> [Records to process]:

================

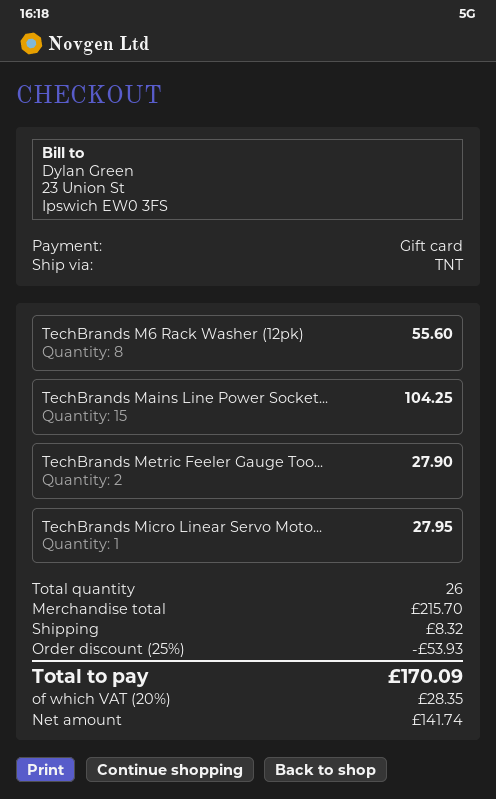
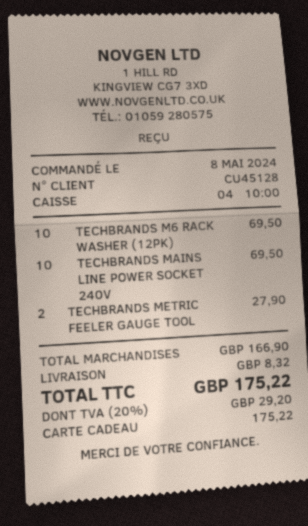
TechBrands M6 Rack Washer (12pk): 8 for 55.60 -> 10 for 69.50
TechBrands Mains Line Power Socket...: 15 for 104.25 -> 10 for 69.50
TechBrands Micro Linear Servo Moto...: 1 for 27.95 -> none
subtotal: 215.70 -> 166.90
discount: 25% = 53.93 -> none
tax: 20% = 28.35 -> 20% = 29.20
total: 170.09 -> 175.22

================

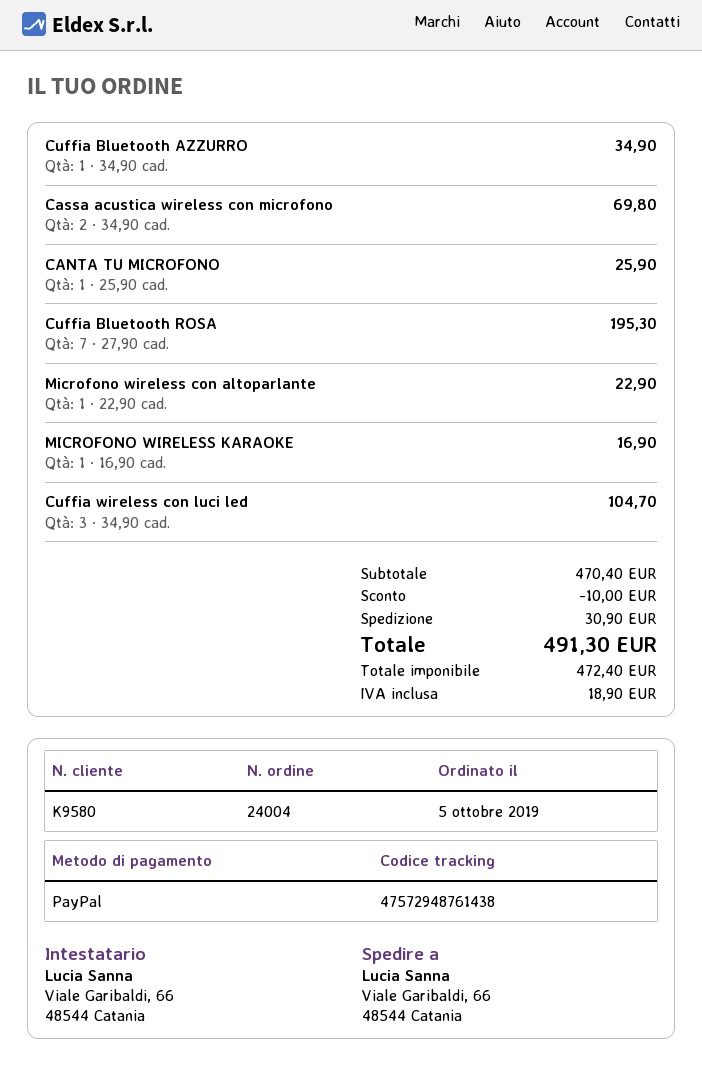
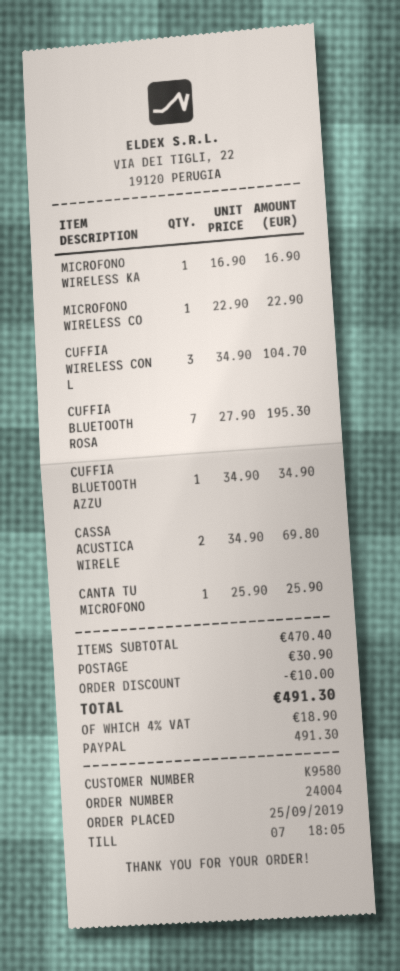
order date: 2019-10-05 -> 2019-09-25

================

> [Instructions to follow]: Starting at the line above that contains "TechBrands M6 Rack", write out each line exactly until the line that contains "total: 170.09 -> 175.22" has been written, and stop there.

> [Solved problem]:
TechBrands M6 Rack Washer (12pk): 8 for 55.60 -> 10 for 69.50
TechBrands Mains Line Power Socket...: 15 for 104.25 -> 10 for 69.50
TechBrands Micro Linear Servo Moto...: 1 for 27.95 -> none
subtotal: 215.70 -> 166.90
discount: 25% = 53.93 -> none
tax: 20% = 28.35 -> 20% = 29.20
total: 170.09 -> 175.22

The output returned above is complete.